Buruknya pelayanan kesehatan di Indonesia
Akhir-akhir ini sering kita dengar dan lihat dalam media cetak maupun elektronik, banyak rakyat kecil yang hak nya dalam mendapatkan pelayanan kesehatan tidak dipenuhi,sebagai contoh
beberapa bulan lalu terjadi kasus kericuhan pada antrean pasien dukun cilik di Jombang membuat kita terpana. Keinginan masyarakat untuk sehat terhambat masalah keuangan sehingga pengobatan alternatif macam dukun cilik ini kian marak dan ramai didatangi. Cerita orang miskin di negeri ini “disandera” rumah sakit sudah biasa. Jangan pula heran jika seorang ibu muda yang baru melahirkan tidak bisa membawa pulang bayinya dari klinik. Masalahnya sama, yaitu tidak mampu membayar biaya pelayanan kesehatan. Sebenarnya ada apa di balik buruknya pelayanan kesehatan di negri kita???
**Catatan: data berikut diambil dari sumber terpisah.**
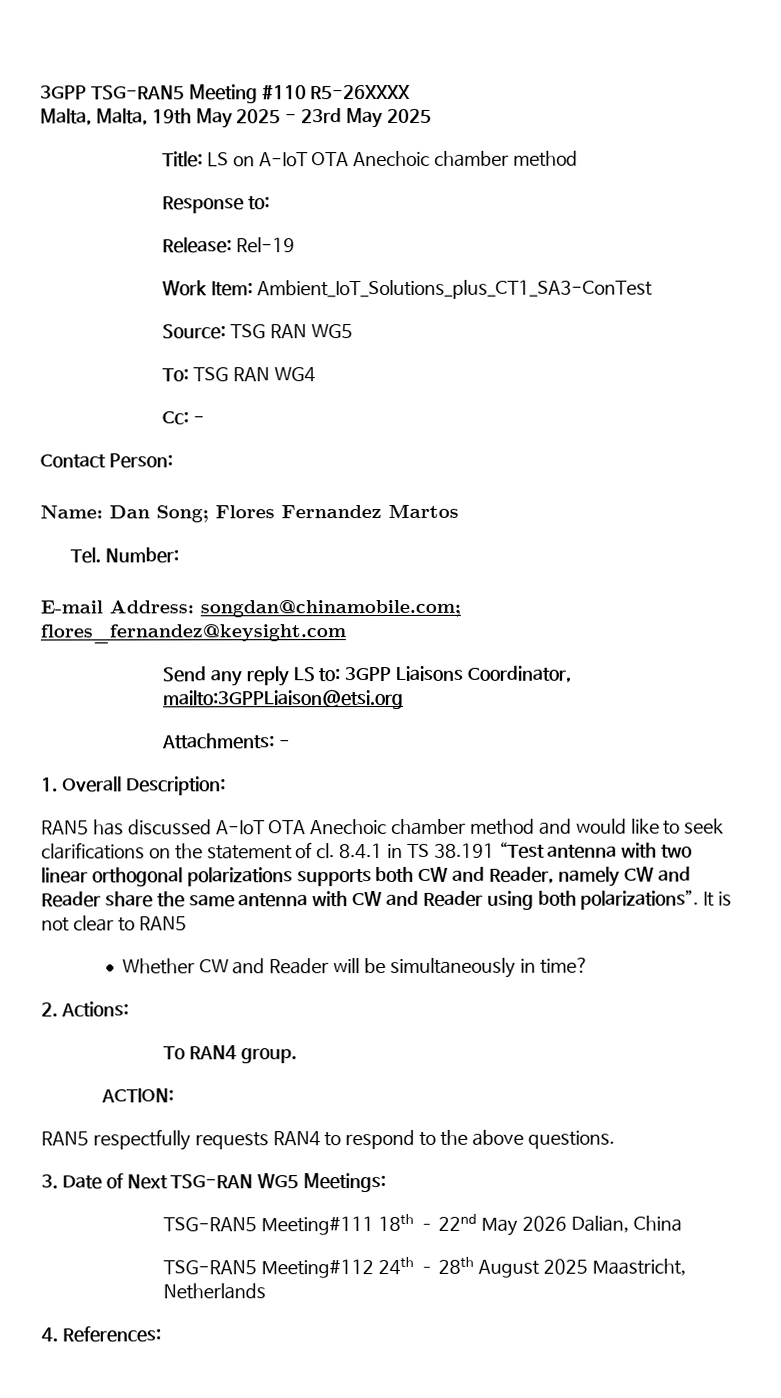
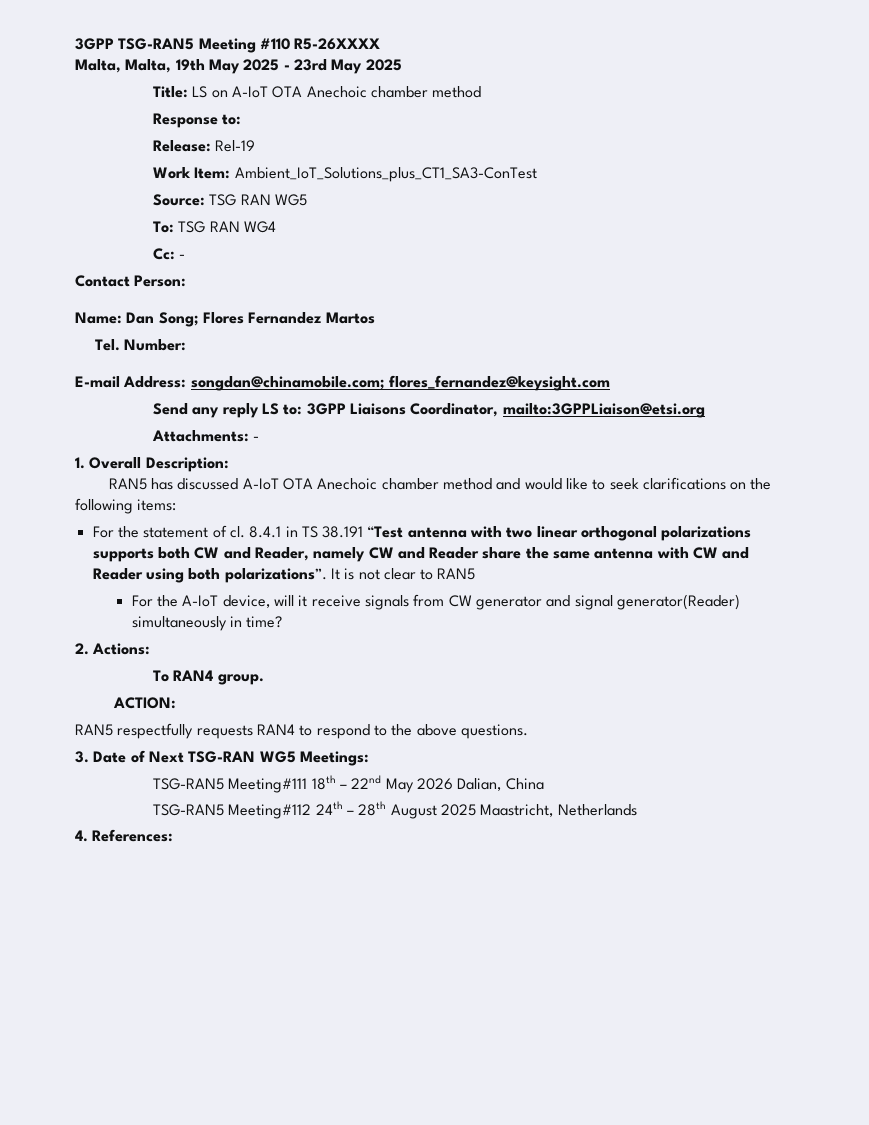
- RAN5 has discussed A-IoT OTA Anechoic chamber method and would like to seek clarifications on the statement of cl.
+ RAN5 has discussed A-IoT OTA Anechoic chamber method and would like to seek clarifications on the following items:
+ For the statement of cl.
- Whether CW and Reader will be simultaneously in time?
+ For the A-IoT device, will it receive signals from CW generator and signal generator(Reader) simultaneously in time?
Di sini saya akan coba membahasnya walau mungkin tidak banyak dan secara rinci, tapi semoga bermanfaat bagi pembaca. Menurut saya Akar utamanya sebenarnya adalah anggaran kesehatan sangat kecil dan sistem kesehatan yang diskriminatif. Anggaran kesehatan di negeri ini kalah jauh dengan anggaran pendidikan dan pertahanan. Dari Anggaran dan Pendapatan Belanja Negara (APBN) 2009 yang berjumlah Rp1.037,1 triliun, anggaran Departemen PendidikanRp207,4 triliun, Departemen Pertahanan Rp33,7 triliun, dan Departemen Kesehatan Rp20,3 triliun.
Dari segi proporsi anggaran kesehatan itu hanya 2,8 persen dari total APBN 2009. Belum pernah anggaran kesehatan lebih dari 3 persen dari total APBN. Dari tahun ke tahun jumlah anggaran memang meningkat, tapi proporsinya menurun. Anggaran Departemen Kesehatan tahun 2005 Rp11,14 triliun (2,9 persen dari total APBN), tahun 2006 Rp13,98 triliun (2,3 persen dari total APBN), tahun 2007 Rp18,75 triliun (2,7 persen dari total APBN), dan tahun 2008 Rp18,76 triliun (2,49 persen dari APBN).
Angka ini jauh dari anggaran yang disarankan Badan Kesehatan Dunia (WHO), yakni 15 persen dari APBN. Meski anggaran itu ditambah APBD, dana alokasi khusus, dan pinjaman/ hibah luar negeri (PHLN), tetap saja jumlahnya kurang dari standar WHO. Mengapa anggaran kesehatan sangat kecil?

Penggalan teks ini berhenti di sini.